Google's AI program Alpha Go took on Fan Hui, a top-ranked player. The neural net system trained by analyzing millions of games was unstoppable; it won five matches in a row. And a few months later even defeated the reigning human champion Lee Sedol.
Clearly, AI had a turning point, and as more scientists studied neural networks, the more powerful those networks became.
In the decades after Rosenblatt began experimenting with Perceptron, the capabilities of neural networks grew further and beyond. Two trends fueled this incredible leap:
- Computer processors that got a lot faster and cheaper than any modern chip can computer more calculations than earlier models.
- The data become an abundant resource, so the network could be trained on a large variety of information.
As a result, researchers could creatively apply machine learning principles to many different issues. Google Engineer Varun Gulshan and physician Lily Peng two scientists, made a plan to efficiently diagnose diabetic retinopathy. Using data from over 130,000 digital eys scans from India's Aravind Eye Hospital, the duo trained a neural network to spot warning signs of disease.
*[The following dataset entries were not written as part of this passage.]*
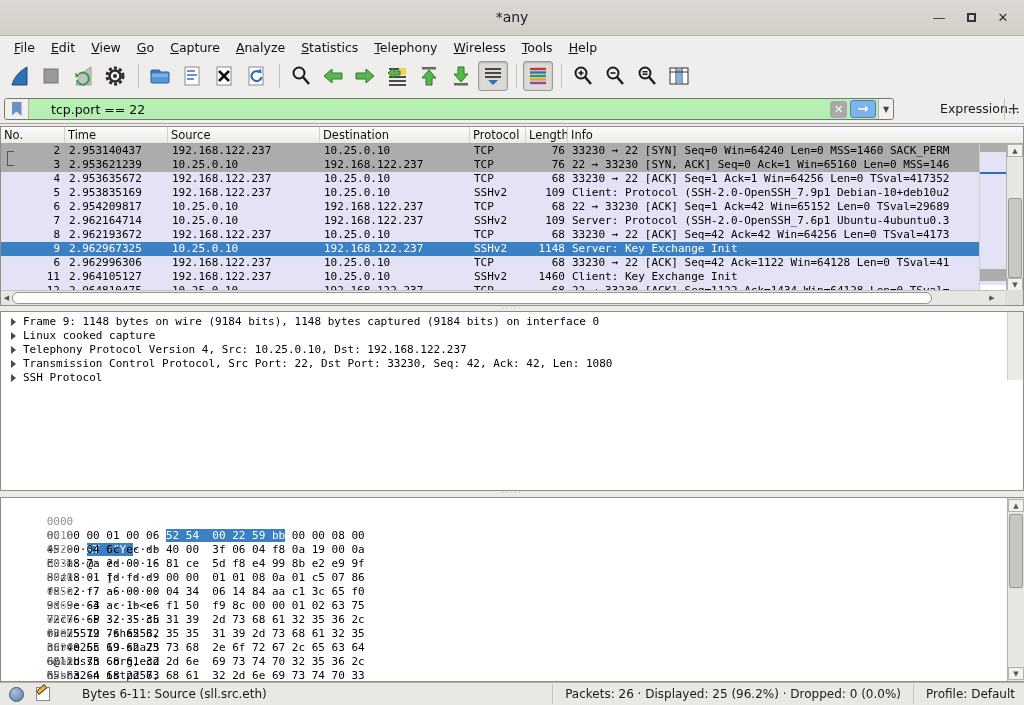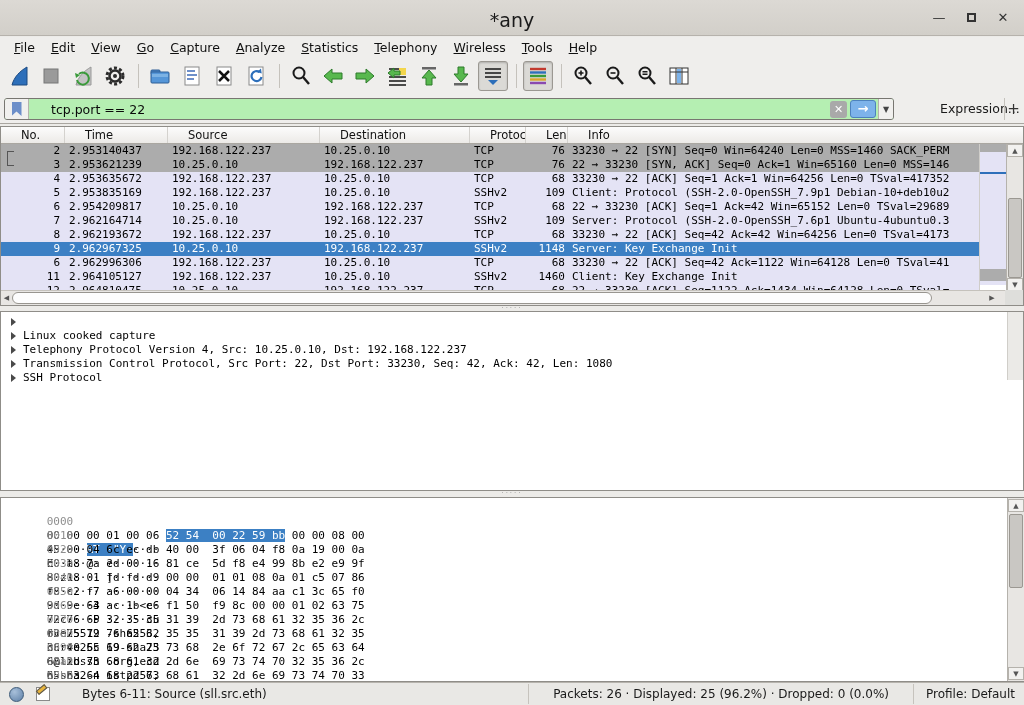--- a/index.html
+++ b/index.html
@@ -3,21 +3,21 @@
 <meta charset="utf-8">
 <style>
   * { margin:0; padding:0; box-sizing:border-box; }
   html,body { width:1024px; height:705px; overflow:hidden; }
   body { font-family:"DejaVu Sans", sans-serif; background:#ecebe8; position:relative; }
 
   
   .titlebar { position:absolute; top:0; left:0; width:1024px; height:36px;
     background:linear-gradient(#dcd9d4,#d2cfc9); border-bottom:1px solid #b6b2ac; }
   .title-text { position:absolute; top:9px; left:0; width:100%; text-align:center;
-    font-size:19px; color:#1a1a1a; }
+    font-size:14px; color:#1a1a1a; }
   .win-btn { position:absolute; top:8px; width:26px; height:20px; text-align:center;
     font-size:13px; color:#333; line-height:20px; cursor:default; }
   .wb-min { right:72px; } .wb-max { right:40px; } .wb-close { right:8px; }
   .wb-max .box { display:inline-block; width:9px; height:9px; border:2px solid #333; margin-top:5px; }
 
   
   .menubar { position:absolute; top:37px; left:0; width:1024px; height:20px;
     background:#efeeec; display:flex; align-items:center; padding-left:6px; }
   .menu-item { display:inline-block; font-size:12.5px; color:#111; padding:2px 8px; }
   .menu-item::first-letter { text-decoration:underline; }
@@ -48,21 +48,21 @@
     font-size:8px; color:#444; text-align:center; line-height:22px; }
   .fexpr { position:absolute; top:7px; left:940px; font-size:12.5px; color:#1a1a1a; }
   .fplus { position:absolute; top:4px; left:1004px; width:18px; height:22px; text-align:center;
     font-size:15px; color:#333; border-left:1px solid #c5c2bc; line-height:22px; }
 
   
   .plist { position:absolute; top:126px; left:0; width:1024px; height:180px;
     background:#fff; border:1px solid #8f8d88; }
   .pl-header { display:flex; height:17px; background:linear-gradient(#fcfcfc,#eceae7);
     border-bottom:1px solid #aaa7a1; font-size:11.5px; color:#111; }
-  .pl-header > div { padding:1px 0 0 20px; border-right:1px solid #d4d2ce; overflow:hidden; white-space:nowrap; }
+  .pl-header > div { padding:1px 0 0 3px; border-right:1px solid #d4d2ce; overflow:hidden; white-space:nowrap; }
   .c-no{width:64px;} .c-time{width:103px;} .c-src{width:152px;} .c-dst{width:150px;}
   .c-proto{width:56px;} .c-len{width:42px;} .c-info{flex:1; border-right:none !important;}
   .pl-body { position:absolute; top:17px; left:0; width:978px; height:147px; overflow:hidden; }
   .prow { display:flex; height:14px; line-height:14px; font-family:"DejaVu Sans Mono",monospace;
     font-size:11px; color:#000; white-space:nowrap; }
   .prow > div { overflow:hidden; }
   .prow .c-no { text-align:right; padding-right:5px; position:relative; }
   .prow .c-len { text-align:right; padding-right:3px; }
   .prow .c-time,.prow .c-src,.prow .c-dst,.prow .c-proto,.prow .c-info { padding-left:4px; }
   .v-tcp-syn { background:#acacac; }
@@ -125,21 +125,21 @@
   
   .statusbar { position:absolute; top:682px; left:0; width:1024px; height:23px; background:#e9e8e5;
     border-top:1px solid #b6b3ad; display:flex; align-items:center; font-size:12px; color:#1a1a1a; }
   .expert-circle { width:15px; height:15px; border-radius:50%; margin-left:9px;
     background:radial-gradient(circle at 35% 30%, #a8c0da, #5d7fa6); border:1px solid #3c5a78; }
   .note-icon { width:14px; height:14px; margin-left:12px; position:relative; background:#fff;
     border:1px solid #8a8a8a; }
   .note-icon::after { content:""; position:absolute; left:2px; top:2px; width:9px; height:3px;
     background:#e8b43a; border:1px solid #555; transform:rotate(-40deg); transform-origin:left bottom; }
   .status-left { margin-left:32px; flex:1; }
-  .status-mid { border-left:1px solid #c6c3bd; padding:3px 24px; }
+  .status-mid { border-left:1px solid #c6c3bd; padding:3px 12px; }
   .status-right { border-left:1px solid #c6c3bd; padding:3px 9px 3px 12px; }
 
   svg { display:block; }
 </style>
 </head>
 <body>
 
 <div class="titlebar">
   <div class="title-text">*any</div>
   <div class="win-btn wb-min">—</div>
@@ -467,20 +467,21 @@
   </div>
   <div class="sb-corner"></div>
 </div>
 
 <div class="splitter" style="top:306px;">·····</div>
 
 <div class="details">
 
     <div class="drow">
       <span class="tri"></span>
+      <span>Frame 9: 1148 bytes on wire (9184 bits), 1148 bytes captured (9184 bits) on interface 0</span>
     </div>
 
     <div class="drow">
       <span class="tri"></span>
       <span>Linux cooked capture</span>
     </div>
 
     <div class="drow">
       <span class="tri"></span>
       <span>Telephony Protocol Version 4, Src: 10.25.0.10, Dst: 192.168.122.237</span>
After collecting data, their program could automatically analyze any patient eyes in seconds. It even was accurate 90% of the time and about as good as a trained doctor.
Similar projects can revolutionize the future of healthcare. Neural networks could be trained to analyze X-rays, CAT scans, MRIs, and other types of medical data. So they efficiently spot diseases and abnormalities. In time they could even discover patterns too subtle for humans to see.
How a Deep Fake is created
You may have already seen a video on social media like the one where Trump speaks fluent Mandarin. And it is not a bad overdubbed the motion of his mouth a perfect sync with the syllables you hear. Even his body language matches the speech rhythm. But as you play this clip, again and again, you find small glitches and inconsistencies. The video is fake but still very convincing.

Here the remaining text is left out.